[Stored items]
Segment Open

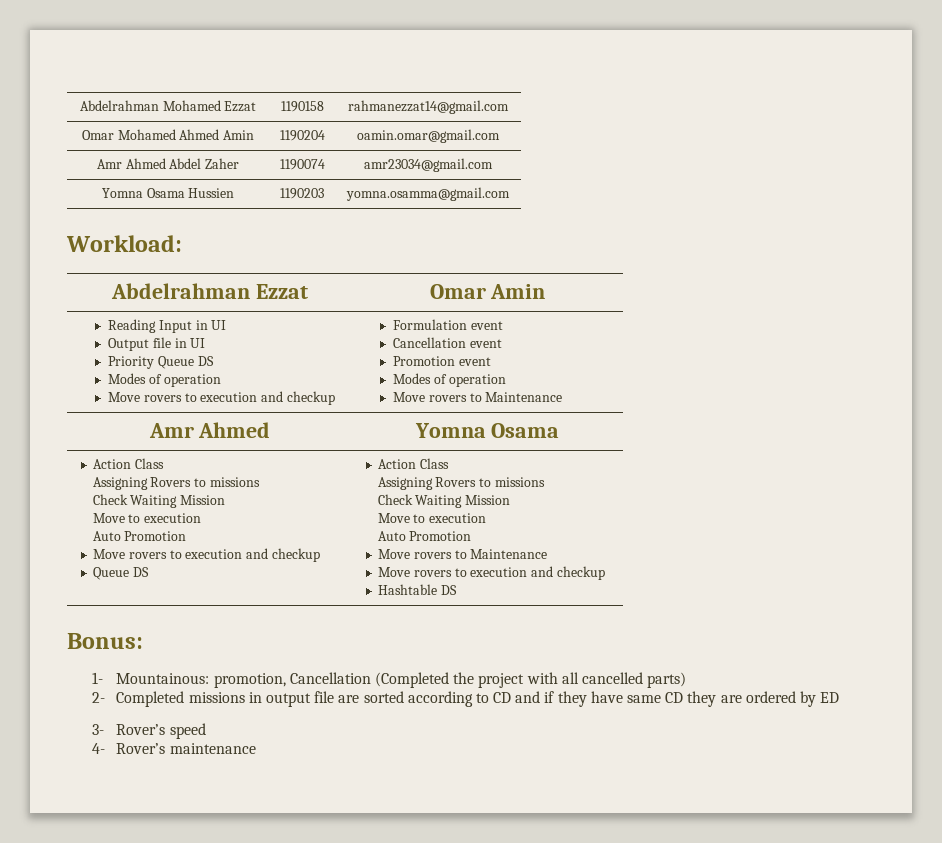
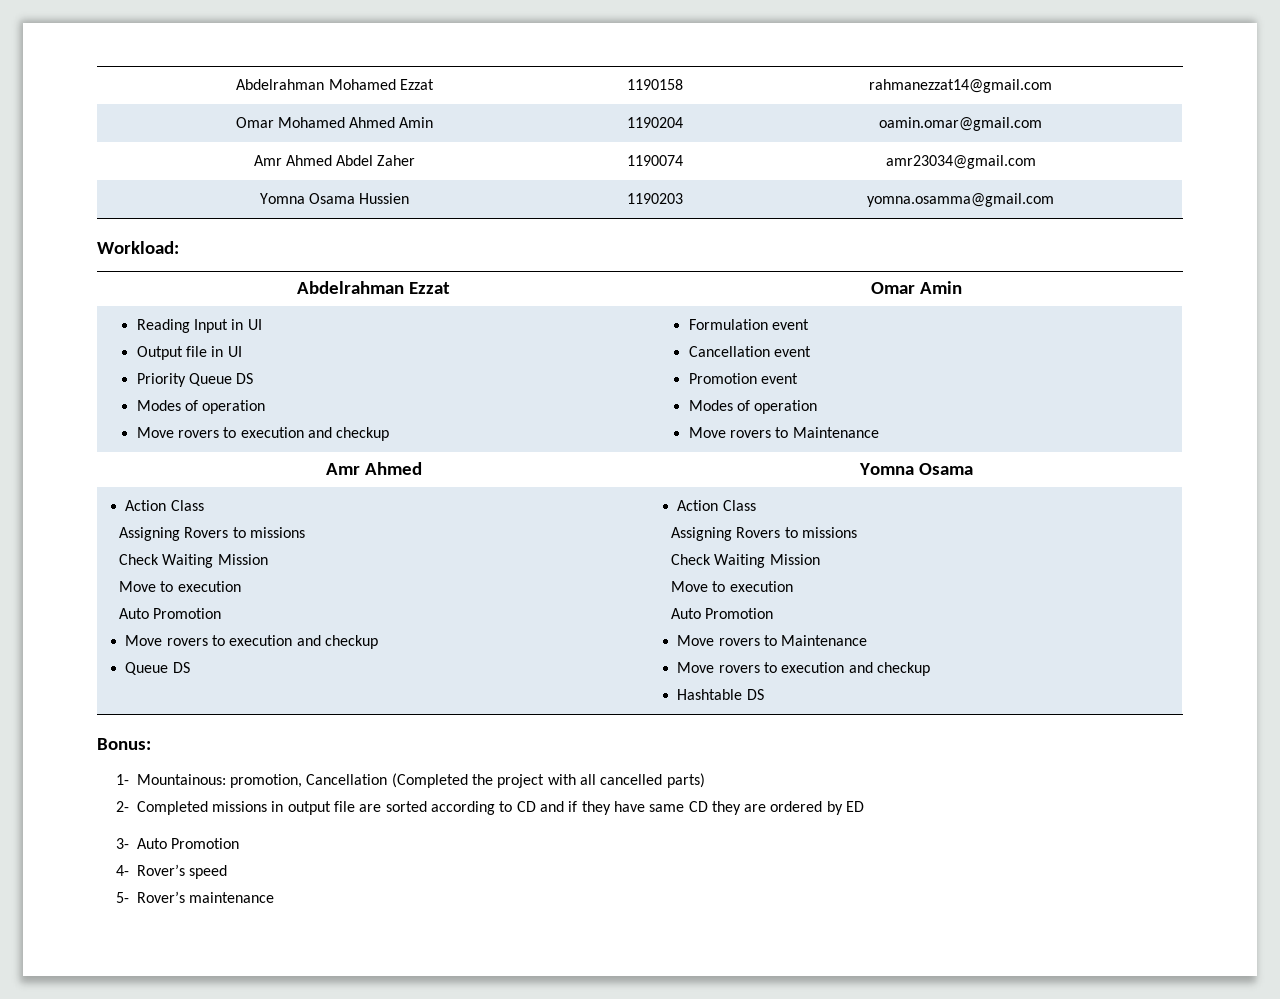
- 3- Rover’s speed
+ 3- Auto Promotion
+ 4- Rover’s speed
- 4- Rover’s maintenance
+ 5- Rover’s maintenance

Segment Closed

## [PROBLEM]
The data should be printed again unchanged; leave its pictures out.

## [SOLUTION FOR THIS PROBLEM]
- 3- Rover’s speed
+ 3- Auto Promotion
+ 4- Rover’s speed
- 4- Rover’s maintenance
+ 5- Rover’s maintenance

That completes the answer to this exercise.